Pensons, tout d'abord, au principe de la souveraineté parlementaire qui implique que la volonté du Parlement est supérieure à celles des autres branches du gouvernement, y compris l'exécutif. Cette souveraineté du Parlement a été acquise de chaude lutte grâce à une attrition graduelle des pouvoirs discrétionnaires de la Couronne. Ce que l'on nomme prérogatives de la Couronne ne sont en fait, selon la définition traditionnelle, que les résidus de ces pouvoirs royaux qui n'ont pas encore été écartés ou abolis par législation.
Pensons, ensuite, au principe du gouvernement responsable qui implique que le gouvernement doit rendre des comptes au Parlement et qu'il ne peut légitimement gouverner que dans la mesure où il jouit de la confiance des élus de la Chambre des communes. Je note, ici, que nous sommes dans un système de gouvernement responsable qui signifie qu'il est responsable auprès du Parlement et que nous ne sommes plus à un moment de l'histoire où on avait ce qu'on appelait « le parlement dualiste », où le gouvernement devait être, à la fois, responsable auprès des élus et du monarque. Maintenant, le concept de gouvernement responsable, c'est uniquement auprès des élus.
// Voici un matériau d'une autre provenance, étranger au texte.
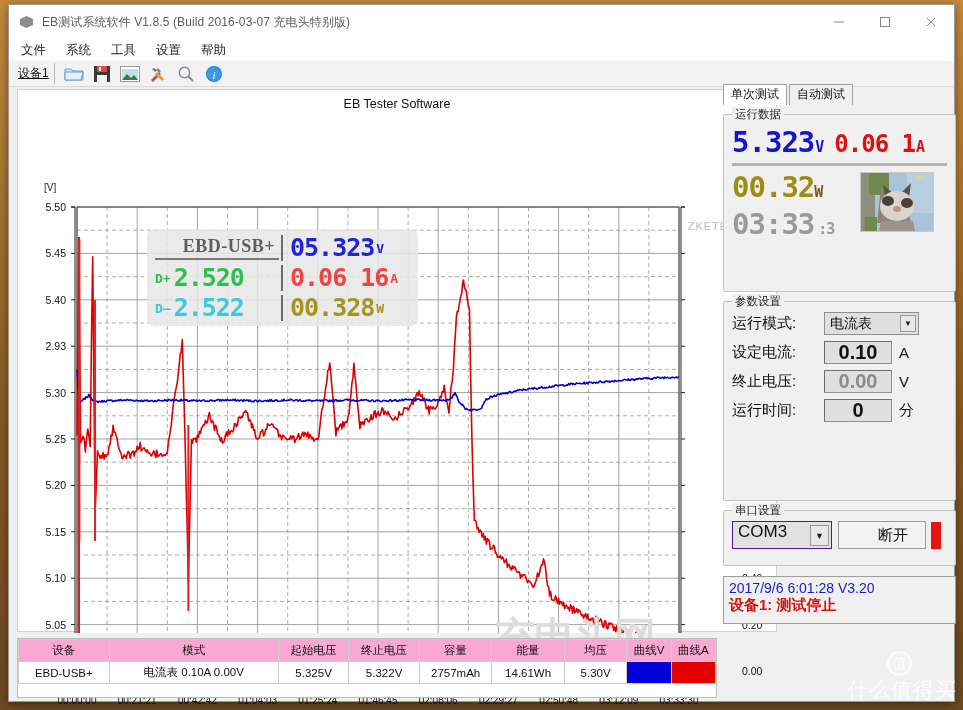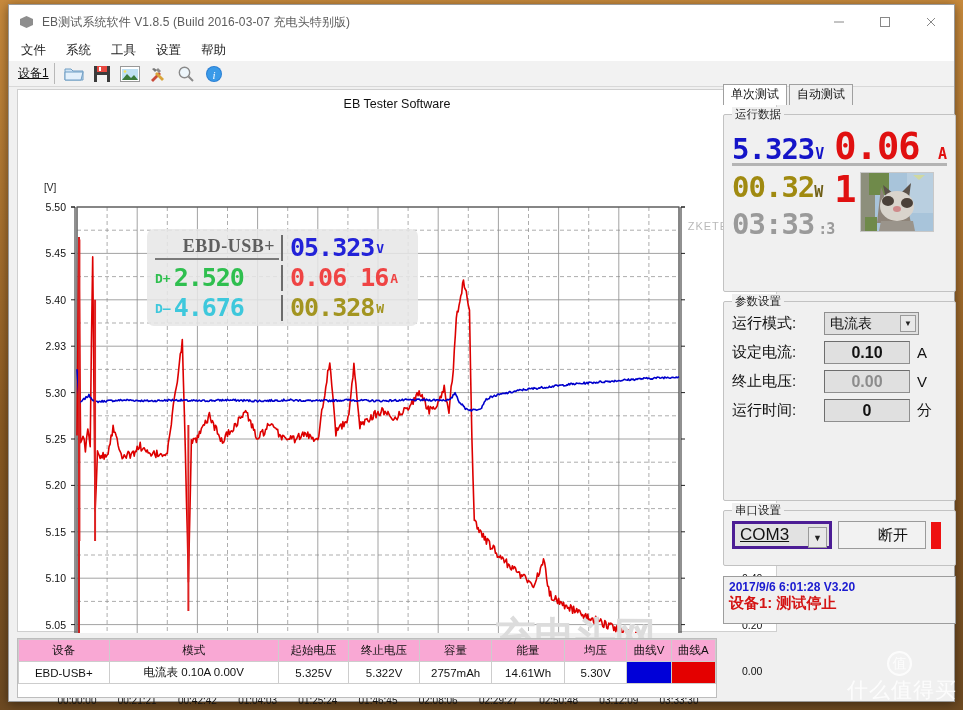--- a/index.html
+++ b/index.html
@@ -168,40 +168,40 @@
     position:absolute; left:8px; top:-8px; background:#f0f0f0;
     font-size:11.5px; color:#222; padding:0 3px; white-space:nowrap;
   }
   .seg {
     font-family:"DejaVu Sans Mono", monospace; font-weight:bold;
     letter-spacing:-1px;
   }
   .rd-line1 { display:flex; align-items:baseline; height:34px; }
   .rd-v { font-size:29px; color:#1414c8; }
   .rd-vu { font-size:15px; color:#1414c8; margin:0 10px 0 1px; font-weight:bold; font-family:"DejaVu Sans Mono", monospace;}
-  .rd-a { font-size:37px; color:#e01010; }
+  .rd-a { font-size:24px; color:#e01010; }
   .rd-au { font-size:15px; color:#e01010; margin-left:1px; font-weight:bold; font-family:"DejaVu Sans Mono", monospace;}
   .rd-hr { height:3px; background:#b4b4b4; margin:4px 0 4px 0; }
   .rd-line2 { display:flex; }
   .rd-left2 { width:124px; }
   .rd-w { font-size:29px; color:#a08a10; }
   .rd-wu { font-size:15px; color:#706018; font-weight:bold; font-family:"DejaVu Sans Mono", monospace;}
   .rd-t { font-size:29px; color:#9a9a9a; }
   .rd-ts { font-size:15px; color:#9a9a9a; font-weight:bold; font-family:"DejaVu Sans Mono", monospace;}
   .catphoto {
     width:74px; height:60px; margin-left:4px; margin-top:2px;
     border:1px solid #c8c8c8; position:relative; overflow:hidden; background:#8fa9c0;
   }
   .param-row { display:flex; align-items:center; margin-bottom:6px; }
   .param-label { font-size:15px; color:#111; width:92px; white-space:nowrap; }
   .param-field {
-    width:86px; height:23px; background:#e0e0e0;
+    width:68px; height:23px; background:#e0e0e0;
     border:1px solid #8f8f8f; border-top-color:#6e6e6e; border-left-color:#6e6e6e;
     display:flex; align-items:center; justify-content:center;
-    font-size:16px; color:#111; font-weight:bold;
+    font-size:20px; color:#111; font-weight:bold;
   }
   .param-field.dim { color:#8c8c8c; }
   .param-select {
     width:95px; height:23px; background:#e0e0e0;
     border:1px solid #8f8f8f; display:flex; align-items:center;
     font-size:14px; color:#111; padding-left:5px; position:relative;
   }
   .param-select .arrow {
     position:absolute; right:2px; top:2px; width:16px; height:17px;
     background:#e8e8e8; border:1px solid #9a9a9a;
@@ -211,40 +211,40 @@
   .btngrid { display:flex; margin-top:6px; }
   .btn {
     width:71px; height:30px; background:#eeeeee; border:1px solid #9b9b9b;
     display:flex; align-items:center; justify-content:center;
     font-size:14px; color:#111;
   }
   .btn.dim { color:#a3a3a3; }
   .btn.tall { height:61px; width:66px; }
   .comrow { display:flex; align-items:center; }
   .com-select {
-    width:100px; height:28px; background:#e2e2e2; border:3px solid #4c1d95;
-    display:flex; align-items:center; font-size:17px; color:#111;
-    padding-left:5px; position:relative;text-decoration:underline;
+    width:100px; height:28px; background:#e2e2e2; border:1px solid #4c1d95;
+    display:flex; font-size:17px; color:#111;
+    padding-left:5px; position:relative;
   }
   .com-select .arrow {
     position:absolute; right:2px; top:3px; width:19px; height:21px;
     background:#e8e8e8; border:1px solid #9a9a9a;
     display:flex; align-items:center; justify-content:center; font-size:9px; color:#222;
   }
   .btn-disconnect {
     width:88px; height:28px; background:#f2f2f2; border:1px solid #9b9b9b;
     display:flex; align-items:center; justify-content:center;
     font-size:15px; color:#111; margin-left:6px;padding-left:22px;
   }
   .led { width:10px; height:27px; background:#ee1111; margin-left:5px; }
   .statusbox {
     margin-top:10px; border:1px solid #9d9d9d; background:#f0f0f0;
     height:48px; padding:3px 5px;
   }
-  .status-1 { font-size:12px; color:#1a1ad0; white-space:nowrap; font-weight:bold;}
+  .status-1 { font-size:14px; color:#1a1ad0; white-space:nowrap; font-weight:normal;}
   .status-2 { font-size:15px; color:#d41414; white-space:nowrap; font-weight:bold;}
   
   .smzdm {
     position:absolute; right:6px; bottom:6px;
     display:flex; align-items:center; opacity:.85;flex-direction:column;
   }
   .smzdm .circ {
     width:25px; height:25px; border-radius:50%; border:2px solid #ffffff;
     color:#ffffff; font-size:14px; display:flex; align-items:center; justify-content:center;
     margin-right:5px; background:rgba(255,255,255,.15);
@@ -495,21 +495,21 @@
         </div>
         <div class="lcd-sep"></div>
         <div class="lcd-right" style="align-items:center;">
           <span class="lcd-num seg" style="color:#ef4444">0.06 16</span>
           <span class="lcd-unit" style="color:#ef4444">A</span>
         </div>
       </div>
       <div class="lcd-row">
         <div class="lcd-left">
           <span class="lcd-tag" style="color:#3ec8dc;margin-right:3px">D–</span>
-          <span class="lcd-num seg" style="color:#3ec8dc">4.676</span>
+          <span class="lcd-num seg" style="color:#3ec8dc">2.522</span>
         </div>
         <div class="lcd-sep"></div>
         <div class="lcd-right" style="align-items:center;">
           <span class="lcd-num seg" style="color:#a39521">00.328</span>
           <span class="lcd-unit" style="color:#a39521">W</span>
         </div>
       </div>
     </div>
   </div>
La reconnaissance de ce principe a mis fin à un système de gouvernement où un exécutif non élu n'avait pas d'obligation de rendre des comptes aux élus de la Chambre des communes.
Ces deux principes au cœur de notre système constitutionnel proviennent de l'idée que la légitimité politique repose entre les mains des élus. Or avons-nous besoin de le rappeler ici? Je dis bien « ici », car le besoin de le faire s'est fait sentir tout récemment et, dès que l'on ouvre les journaux ou que l'on écoute la radio, ce besoin paraît évident. Devons-nous rappeler ici que, contrairement à un système présidentiel, l'exécutif au Canada n'est pas élu? Il ne jouit donc que d'une légitimité démocratique indirecte. Cette légitimité repose uniquement sur le fait que l'exécutif jouit de la confiance des élus et qu'en principe — et nous avons connu des exceptions à ce principe il n'y a pas si longtemps —, les ministres sont choisis au sein des élus. La personne nommée ministre sans être élue a toutefois l'obligation de tenter de se faire élire à la première occasion.
Tout cela explique peut-être le fait qu'au Canada, le principe de la séparation des pouvoirs, du moins la séparation entre le pouvoir législatif et le pouvoir exécutif, n'est pas aussi clair et étanche que dans d'autres systèmes politiques. On a peine à considérer ce principe réellement comme un principe constitutionnel au Canada, tant il est difficile à concilier avec la souveraineté parlementaire.
Cela étant dit, la volonté de la Chambre des communes de mieux encadrer l'usage de la prérogative de la prorogation, en exigeant l'approbation de la Gouverneure générale, participe de ce mouvement en faveur de l'élargissement des responsabilités des élus au regard des décisions importantes relatives au fonctionnement de l'État.
Pour examiner la question du contrôle démocratique de l'usage de prorogation, nous devons examiner trois grandes questions. La première sert à rappeler brièvement qui exerce présentement la prérogative de prorogation et à quelles conditions. Je crois que cette question peut être traitée très rapidement. Présentement, en ce qui concerne la prorogation, comme tout le monde le sait, c'est la Gouverneure générale qui décrète la prorogation sur avis du premier ministre.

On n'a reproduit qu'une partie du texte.